In recent years, the addition of either peracetic acid hydrogen peroxide, has been found to great assist the displacement of protein deposits when added to sodium and potassium hydroxide cleaning solutions at the point of use. Unfortunately, hydrogen peroxide is not stable at high pH, so the hydrogen peroxide must be added to the cleaning solution just before turning on the pump. Combining the concentrates results in a violent reaction, so it is best to make sure the caustic is in solution and mixed well before adding the hydrogen peroxide to the cleaning solution before starting the CIP.

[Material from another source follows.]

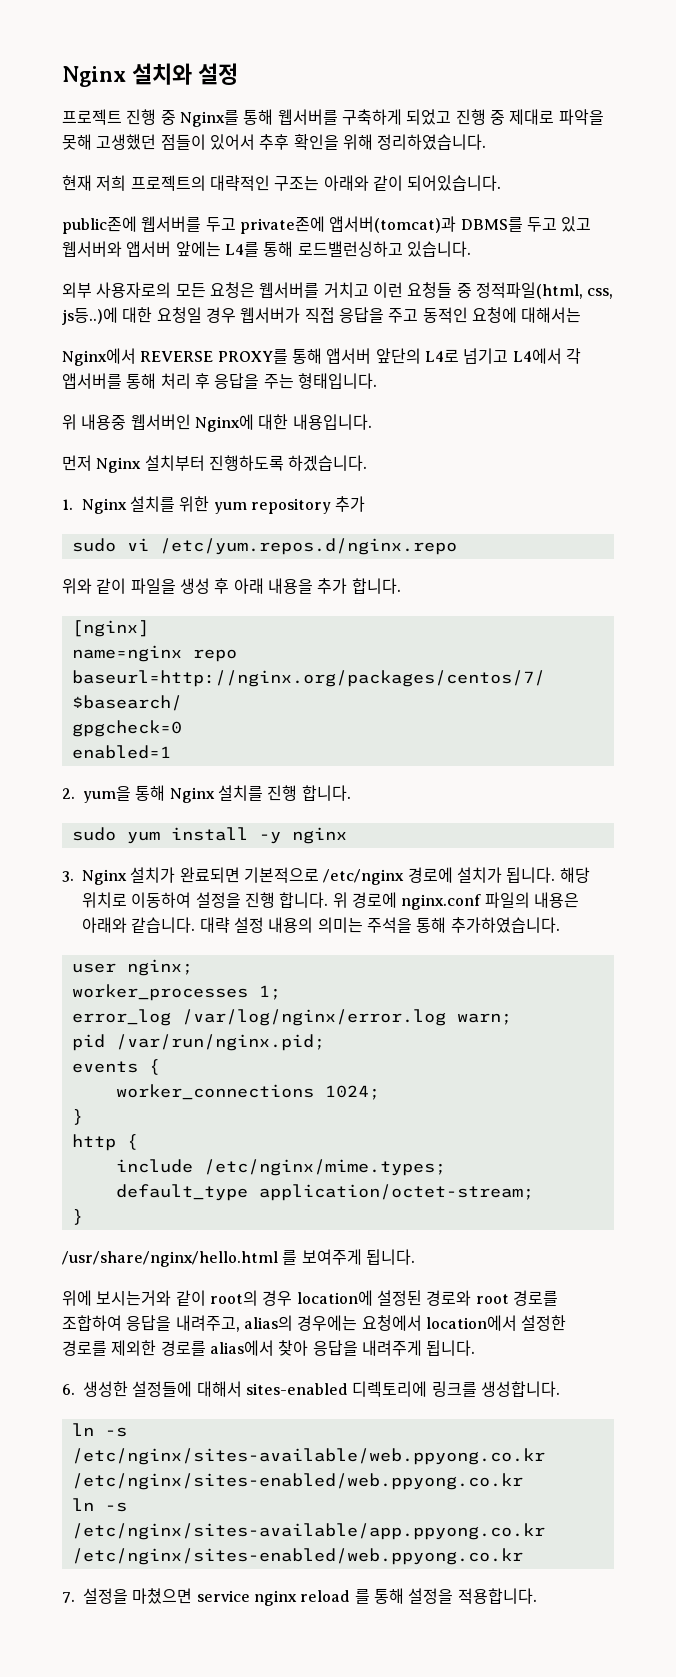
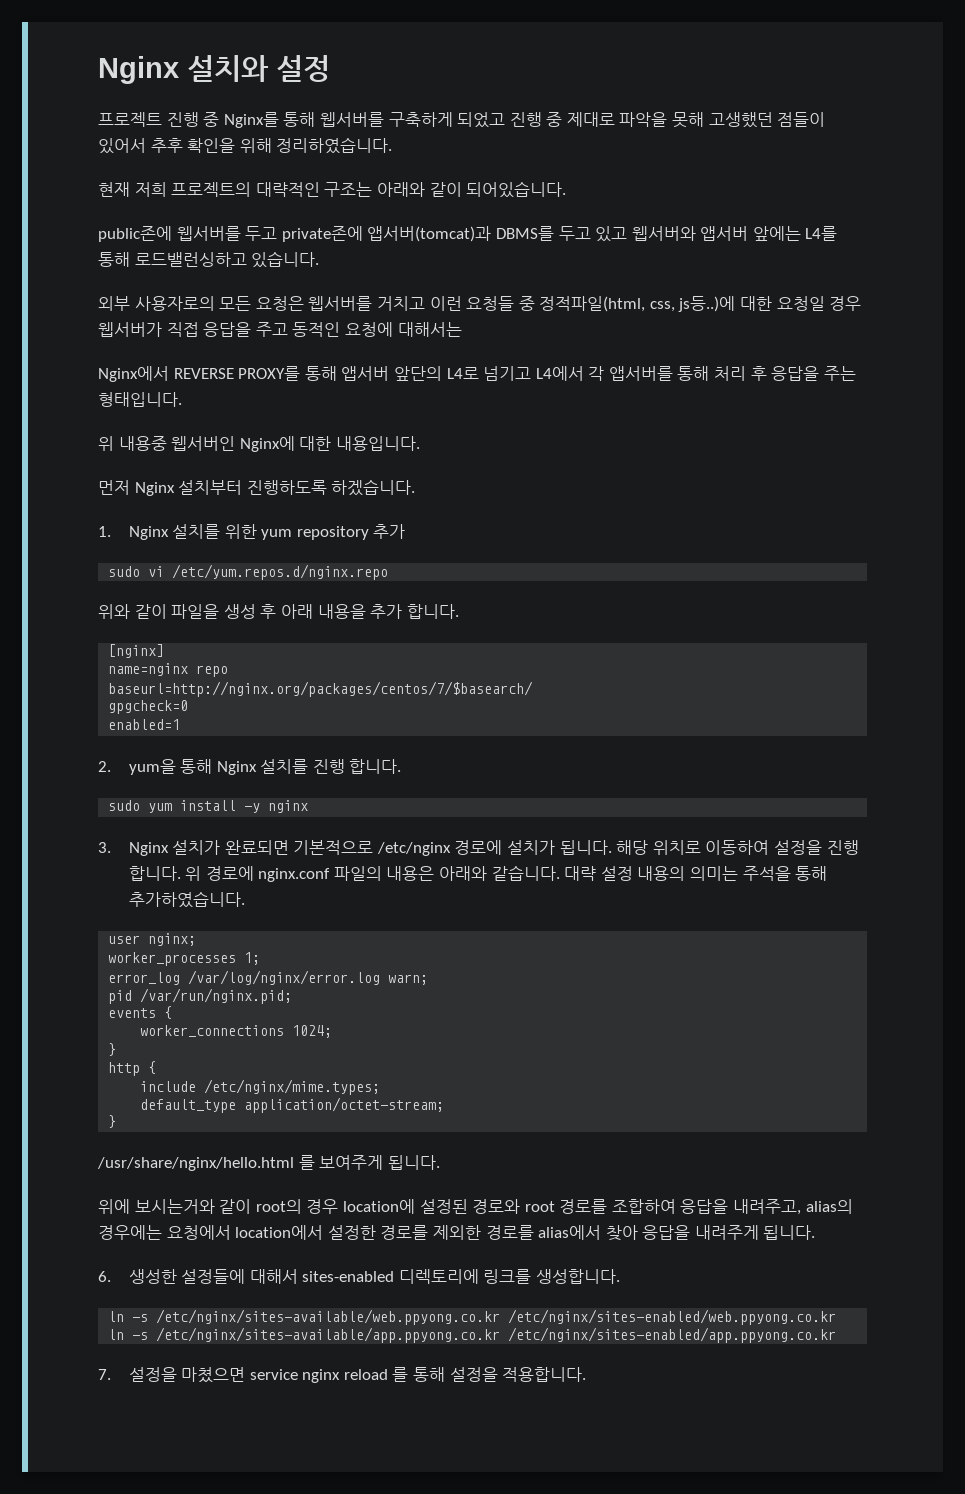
[71,1548,523,1565] /etc/nginx/sites-enabled/web.ppyong.co.kr -> [508,1327,837,1343] /etc/nginx/sites-enabled/app.ppyong.co.kr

Adding as little 1 oz of 34 percent hydrogen peroxide per gallon of a caustic cleaning solution can dramatically enhance the cleaning power of the caustic used to clean the brewhouse. The bubbles in the cleaning solution, while short-lived, (not stable for the long term) help displace starchy and protein soils from the metal by getting underneath the soil and forcing the soil away from the metal surface. The soil can then be simply rinsed away.
Here are a few things to keep in mind if you decide this approach might work for you:
- Use enough to do the job but do not use too much hydrogen peroxide, or it can cause pump cavitation and the cleaning will not be as effective.
- Keep in mind that hydrogen peroxide concentrate and caustic concentrate are incompatible. The hydrogen peroxide and caustic concentrates absolutely cannot be combined or come in contact with each other or a violent reaction will occur. The caustic needs to be in the water, mixed well, and then the hydrogen peroxide can be added safely.
- The solution will only last about an hour at most, so try to get all of the cleaning done in under an hour.
- Proper PPE is a must! Be sure to use proper eye and skin protection. Eye protection is especially important when transferring concentrated peracetic acid or hydrogen peroxide solutions.
- Cost. Either peracetic acid or hydrogen peroxide can be used but the hydrogen peroxide is much cheaper to use (typically about one-third the cost of EPA registered peracetic acid).
- Cleaning must be done hot for best results. Unlike chlorinated caustic cleaning, which is done below 140°F, (60°C) cleaning with an oxygenated boosted cleaning solution can be done above 140°F, and best results are seen in the range of 160-180°F(cir. 70-80°C)
Do you love brewing equipment? Ok, that’s a little weird, but it’s cool. We get it. Dig all these stories on brewing equipment. Get sick with it!
Brewers spend an inordinate amount of time cleaning. It can be very time consuming, hazardous, and boring. Anything that can be done to improve the cleaning, reduce time and chemical consumption should be viewed as a good thing. In this particular case, adding hydrogen peroxide to the alkaline cleaning solution can dramatically increase the cleaning while cutting the time required for CIP and the results will speak for themselves.